That might lead you to think that the HomePod is something of a dud, right? Well, not so fast. Strategy Analytics also says that HomePod “did top the market value rankings with 16% share of wholesale revenues.” HomePod also apparently nabbed “a dominate [sic] 70% share of the small but growing [$200-plus] premium price band.”

A white HomePod sitting on a shelf.

Image source: Apple.

In other words, Apple’s HomePod has captured a significant chunk of industry-wide smart speaker revenues and has a very high share in the market for high-priced smart speakers (Apple’s HomePod sells for $349).
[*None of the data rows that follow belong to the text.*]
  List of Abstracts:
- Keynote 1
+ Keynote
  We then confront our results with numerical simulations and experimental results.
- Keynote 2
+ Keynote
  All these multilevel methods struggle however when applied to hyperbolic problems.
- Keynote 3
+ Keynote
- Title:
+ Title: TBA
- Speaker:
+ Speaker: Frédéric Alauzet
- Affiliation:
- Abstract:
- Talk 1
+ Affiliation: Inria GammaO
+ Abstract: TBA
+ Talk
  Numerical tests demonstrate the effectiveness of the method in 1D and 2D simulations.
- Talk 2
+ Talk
From that point of view, one could argue that the HomePod is a success.

Here’s why Apple investors might want to view this data as a positive sign for the future of the HomePod product category.

Apple may fix the issues with first-gen HomePod

The first generation HomePod received praise for its sound quality, but it wasn’t without its share of criticisms. The Verge, for example, criticized the fact that “voice controls only work with Apple Music,” said that “Siri [Apple’s virtual assistant] is still frustratingly limited,” and complained that the device “can’t tell different voices apart.”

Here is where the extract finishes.